All of us that advocate for political representation for communities of color should follow the work of Latino Justice as they so eloquently argue that the current practice in NJ to have State Senate and Legislative Districts mirror each other violates the Civil Rights Act and should be eliminated. Doing so might not be popular idea with NJ political party leaders, but as we fight for more Latinos to represent us, we must understand that NJs multi-member districts and the gerrymandering of our votes purposely dilutes our influence and power.
Eliminating multi-member districts would also allow for our General Assembly to be more independent from our Senate and hence create opportunities for real debate between the needs of the people and the needs of the party institutions. After all, isn’t that what our founders had in mind when they created the US House of Representatives and the US Senate? Let’s build that balance of power in the NJ Legislature.

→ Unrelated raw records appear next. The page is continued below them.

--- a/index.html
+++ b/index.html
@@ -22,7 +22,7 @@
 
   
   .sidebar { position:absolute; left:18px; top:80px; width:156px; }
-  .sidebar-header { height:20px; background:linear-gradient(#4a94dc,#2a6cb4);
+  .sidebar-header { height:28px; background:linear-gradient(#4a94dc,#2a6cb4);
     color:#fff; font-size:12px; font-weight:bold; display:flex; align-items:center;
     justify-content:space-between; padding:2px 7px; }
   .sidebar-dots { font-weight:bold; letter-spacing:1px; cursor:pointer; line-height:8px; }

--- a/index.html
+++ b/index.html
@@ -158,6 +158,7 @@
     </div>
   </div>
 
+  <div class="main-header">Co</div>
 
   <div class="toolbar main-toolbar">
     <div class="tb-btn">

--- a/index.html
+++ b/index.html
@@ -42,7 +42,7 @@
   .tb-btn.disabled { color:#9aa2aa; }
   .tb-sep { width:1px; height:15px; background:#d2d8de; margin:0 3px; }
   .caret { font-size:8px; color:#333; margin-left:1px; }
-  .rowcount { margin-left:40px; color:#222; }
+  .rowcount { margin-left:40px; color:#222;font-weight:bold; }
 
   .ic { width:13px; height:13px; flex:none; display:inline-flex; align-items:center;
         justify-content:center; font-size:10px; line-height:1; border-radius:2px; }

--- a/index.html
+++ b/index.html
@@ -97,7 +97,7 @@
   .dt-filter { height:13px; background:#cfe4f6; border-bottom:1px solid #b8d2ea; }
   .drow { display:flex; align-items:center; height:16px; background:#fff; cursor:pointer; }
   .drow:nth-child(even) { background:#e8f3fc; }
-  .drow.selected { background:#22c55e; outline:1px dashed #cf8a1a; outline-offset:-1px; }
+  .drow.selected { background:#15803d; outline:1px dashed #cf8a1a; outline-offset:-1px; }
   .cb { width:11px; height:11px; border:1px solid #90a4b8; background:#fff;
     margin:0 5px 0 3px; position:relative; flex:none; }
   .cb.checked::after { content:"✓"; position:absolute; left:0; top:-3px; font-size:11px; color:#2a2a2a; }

3. Equity in Education Access: If our children are our future, let’s fight for equity in educational access for our Latino children. And no-one has done more on this issue than the Latino Action Network (NJ De-Segregation Lawsuit) who is currently suing the State of NJ for segregation.
Nearly half of all black and Latino students in the state, attend schools that are more than 90 percent non-white. According to the UCLA Civil Rights Project, the Garden State ranks as the sixth most segregated state in the U.S. for black students, and seventh for Latinos. Adding insult to injury, most NJ School Systems are ill prepared to handle the influx on new-English learners and are failing to help them integrate into our American culture. As learned recently in Trenton trying to segregate non-English speakers is not what our immigrant families want.

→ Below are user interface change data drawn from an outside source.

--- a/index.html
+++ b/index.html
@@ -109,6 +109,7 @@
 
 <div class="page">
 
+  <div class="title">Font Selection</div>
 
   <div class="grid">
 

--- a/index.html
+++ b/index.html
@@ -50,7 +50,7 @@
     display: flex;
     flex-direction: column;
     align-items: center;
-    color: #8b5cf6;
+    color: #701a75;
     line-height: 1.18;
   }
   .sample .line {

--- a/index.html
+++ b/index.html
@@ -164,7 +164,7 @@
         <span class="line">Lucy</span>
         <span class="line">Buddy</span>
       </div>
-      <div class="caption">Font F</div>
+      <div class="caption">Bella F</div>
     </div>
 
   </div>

For Latinos like me who have the right to vote, it is our responsibility to make sure those children are granted the education they deserve and the US and the constitution of NJ and US guarantee. NJ legislators, and especially School Board elected officials across NJ, let’s make sure we invest in equal educational access for all NJ children, specially our newer immigrant arrivals.

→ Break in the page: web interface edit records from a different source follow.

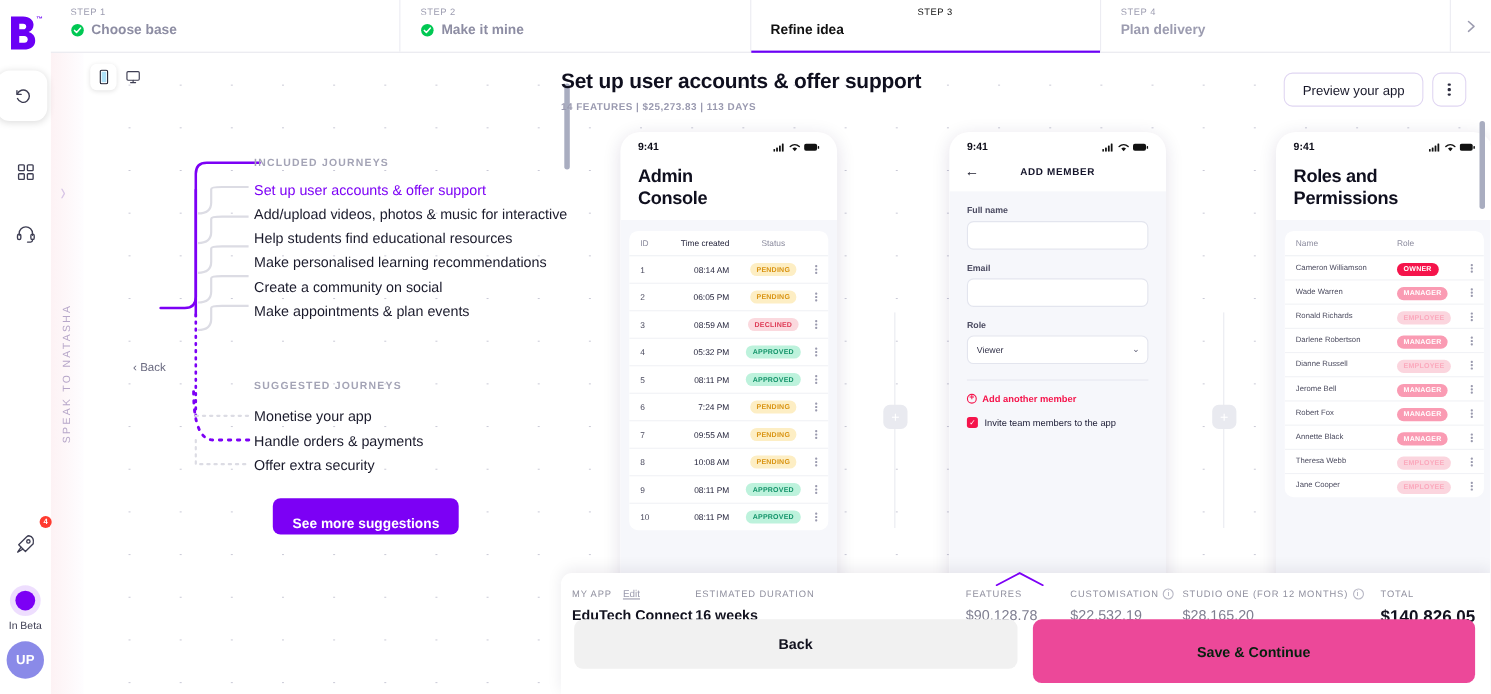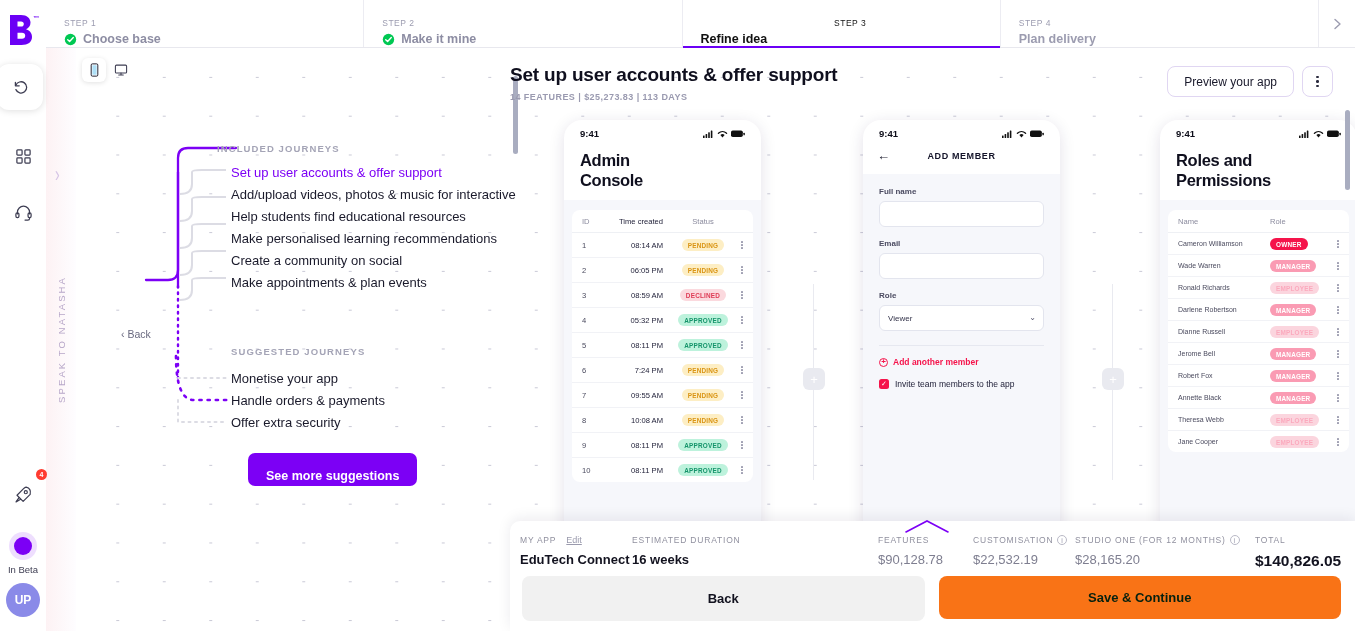--- a/index.html
+++ b/index.html
@@ -65,7 +65,7 @@
   }
   .step {
     flex: 1 1 0; border-right: 1px solid #ececf2;
-    padding: 18px 0 0 18px; position: relative; cursor: pointer;
+    padding: 6px 0 0 18px; position: relative; cursor: pointer;
   }
   .step-num { font-size: 8.5px; letter-spacing: 0.5px; color: #9c9cb0; font-weight: normal; }
   .step-row { display: flex; align-items: center; gap: 6px; margin-top: 4px; }

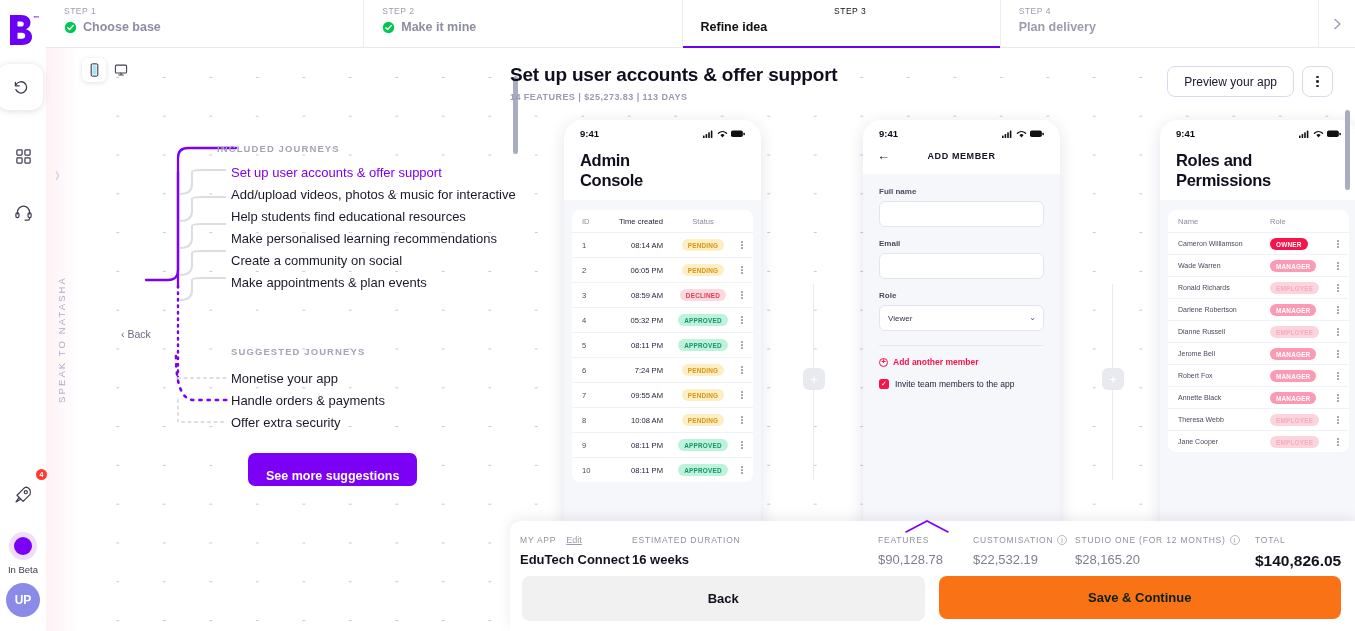--- a/index.html
+++ b/index.html
@@ -448,7 +448,7 @@
         <path d="M102 352 L102 374 L114 374 L150 374" fill="none" stroke="#dcdce4" stroke-width="2" stroke-dasharray="2 4.5" stroke-linecap="round"></path>
       </svg>
 
-      <div class="jp-head" style="left:141px; top:95px;">INCLUDED JOURNEYS</div>
+      <div class="jp-head" style="left:155px; top:95px;">INCLUDED JOURNEYS</div>
 
       <div class="jp-item sel" style="left:155px; top:117px;">Set up user accounts &amp; offer support</div>
       <div class="jp-item" style="left:155px; top:139px;">Add/upload videos, photos &amp; music for interactive</div>

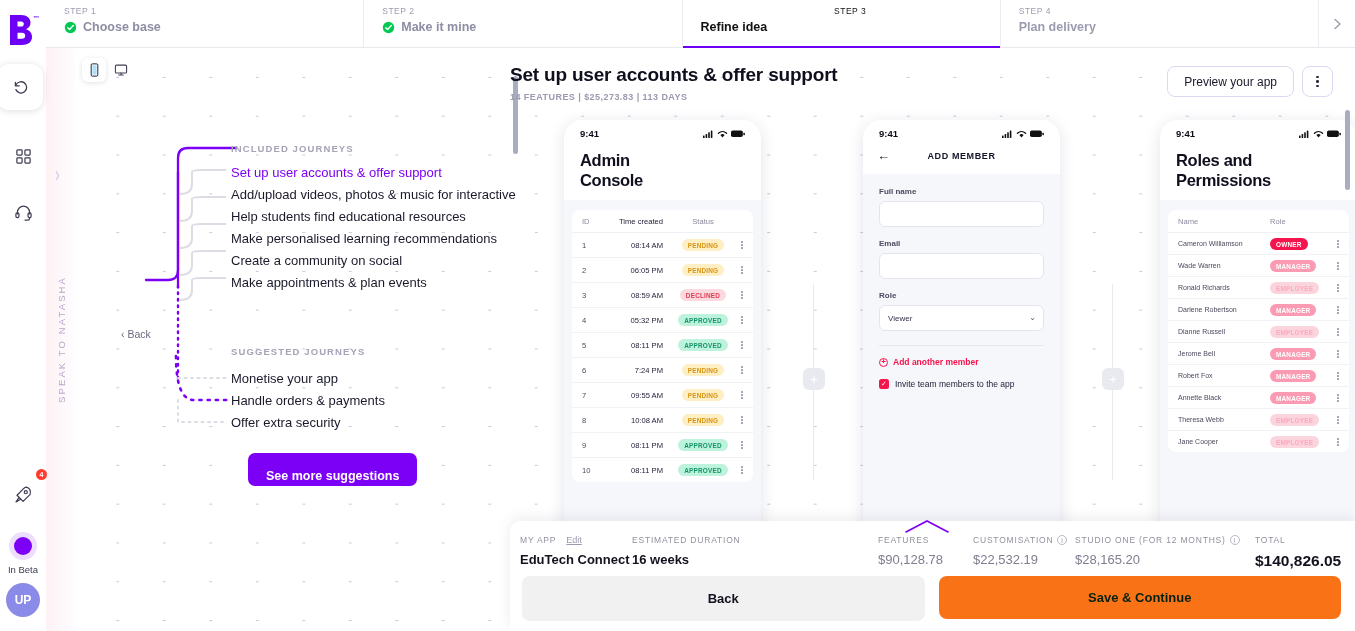--- a/index.html
+++ b/index.html
@@ -297,7 +297,7 @@
     font-family: "Liberation Sans", sans-serif;
   }
   .btn-save {
-    flex: 1 1 0; height: 43px; border: none; border-radius: 8px; background: #f97316;
+    flex: 1 1 0; height: 58px; border: none; border-radius: 8px; background: #ec4899;
     font-size: 13px; font-weight: bold; color: #06210f; cursor: pointer;
     font-family: "Liberation Sans", sans-serif;
   }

I could keep on writing a litany of things NJ political leaders ought to do to improve the lives of Latino families. Yes, we need an immediate increase to $15 in our minimum wage for farmworkers in South Jersey and for tip-workers, majority of whom are women and Latinas. We also need the right to organize in all low-wage industries like distribution center workers at Amazon and Target. Oh, and we also need opportunities for Latinos to enter the Cannabis market, plus justice for our youth currently in jail for marijuana possession. We need tax-incentive reform and real economic development with community benefit agreements that create real jobs in our cities. The list goes on and on…
But overall, what we need to demand is for ALL NJ political leaders to stop bickering for power and act on behalf of 20% of your tax-paying Latino families.
So today, in a redacted take on Mother Jones quote, I ask all NJ Latinos leaders to thank your elected official for honoring our Latino heritage, but also demand they begin to fight like hell for our community’s economic future. Si Se Puede!